Classical
By Burl Burlingame
renegades
Star-BulletinThe pleasure of classical music is in the listening, and like other forms of intimate activity, it's best when it's live. But you can't knock back a beer Friday nights at a bar and listen to the house band whip out Beethoven sonatas. The ratio is still about one classical musician to one million rock 'n' roll musicians, so live classical music is a relatively rare thing.
The University of Hawaii's Outreach College bucks the odds tomorrow when cellist David Finckel and pianist Wu Han perform Beethoven and Franck sonatas and a Shnittke suite. And if you sense chemistry between the two, it turns out they're not only married to each other, they're also business partners.
In addition to the 50 or so concerts they perform together every year, Han does about that many solo and Finckel does a hundred or so concerts, both solo and as a member of the Emerson String Quartet.

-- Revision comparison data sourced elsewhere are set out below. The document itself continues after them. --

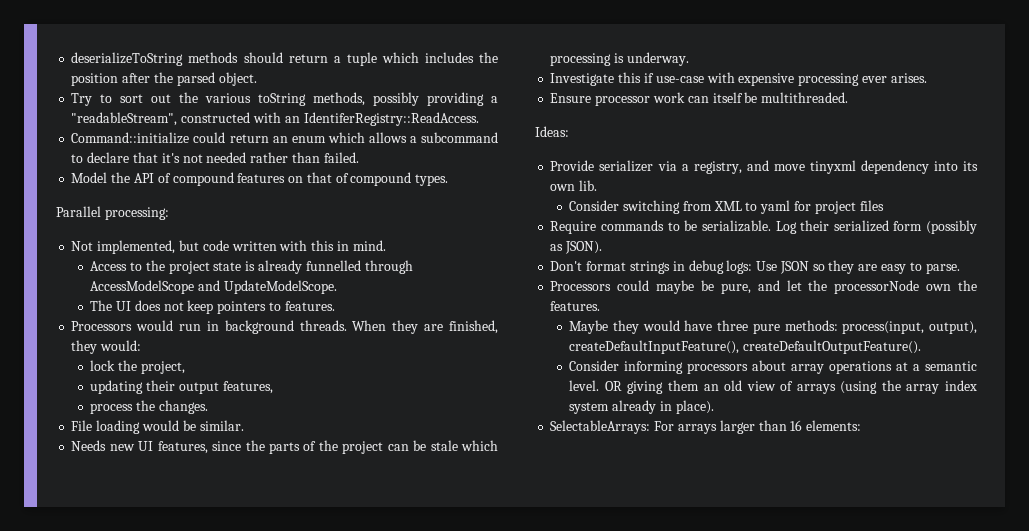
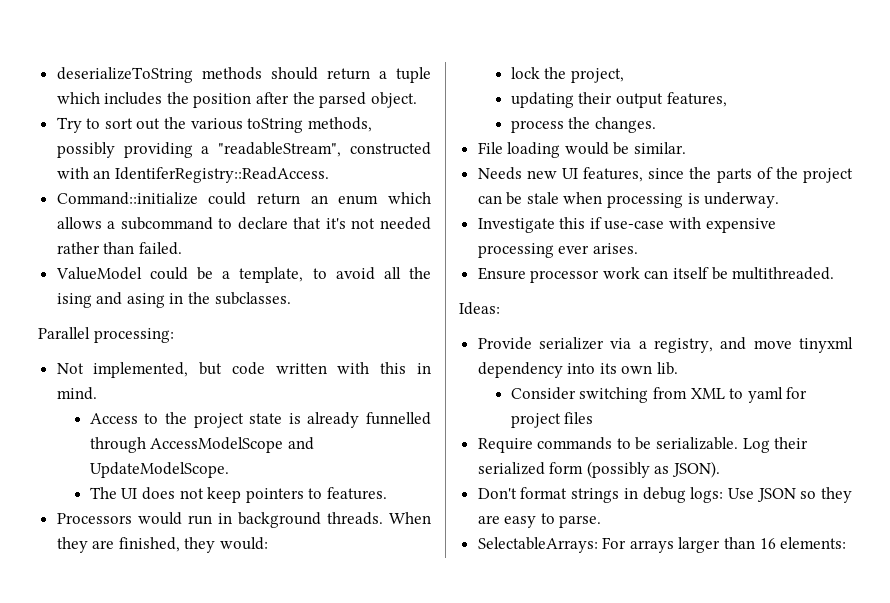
- Model the API of compound features on that of compound types.
+ ValueModel could be a template, to avoid all the ising and asing in the subclasses.
- Needs new UI features, since the parts of the project can be stale which processing is underway.
+ Needs new UI features, since the parts of the project can be stale when processing is underway.
- Processors could maybe be pure, and let the processorNode own the features.
- Maybe they would have three pure methods: process(input, output), createDefaultInputFeature(), createDefaultOutputFeature().
- Consider informing processors about array operations at a semantic level. OR giving them an old view of arrays (using the array index system already in place).

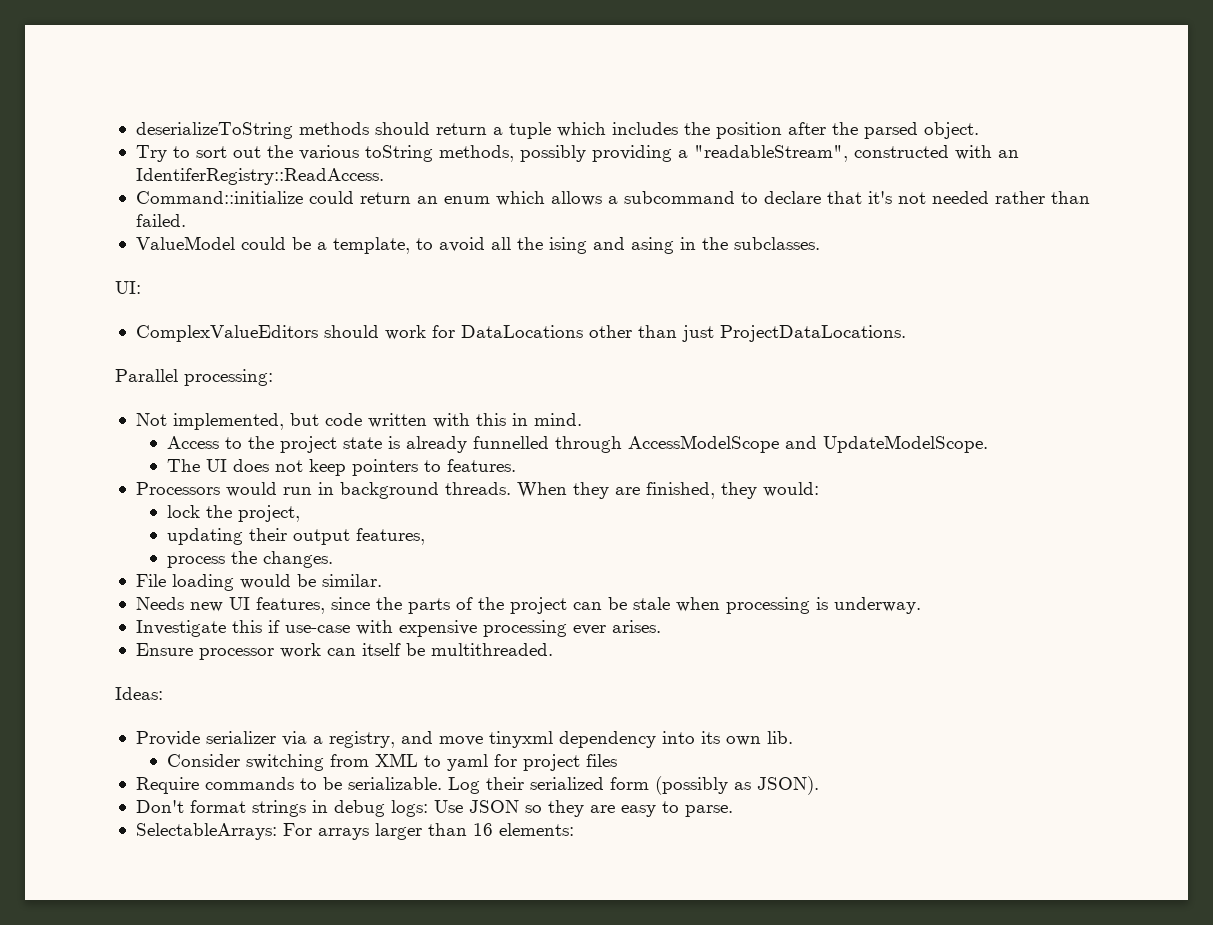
+ UI:
+ ComplexValueEditors should work for DataLocations other than just ProjectDataLocations.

They met at the Hartt School of Music in Connecticut, where Wu was a promising pianist from Taiwan, and the Emerson Quartet was in-residence. Wu -- whose brother Hung is a Honolulu violinist -- won a competition to sit in with the Emerson boys. Sparks flew.
Both are well-regarded. The Washington Post, for example, gushed "The virtuoso pyrotechnics were startling," for him and "A firebrand pianist in the spirit of a young romantic!" for her.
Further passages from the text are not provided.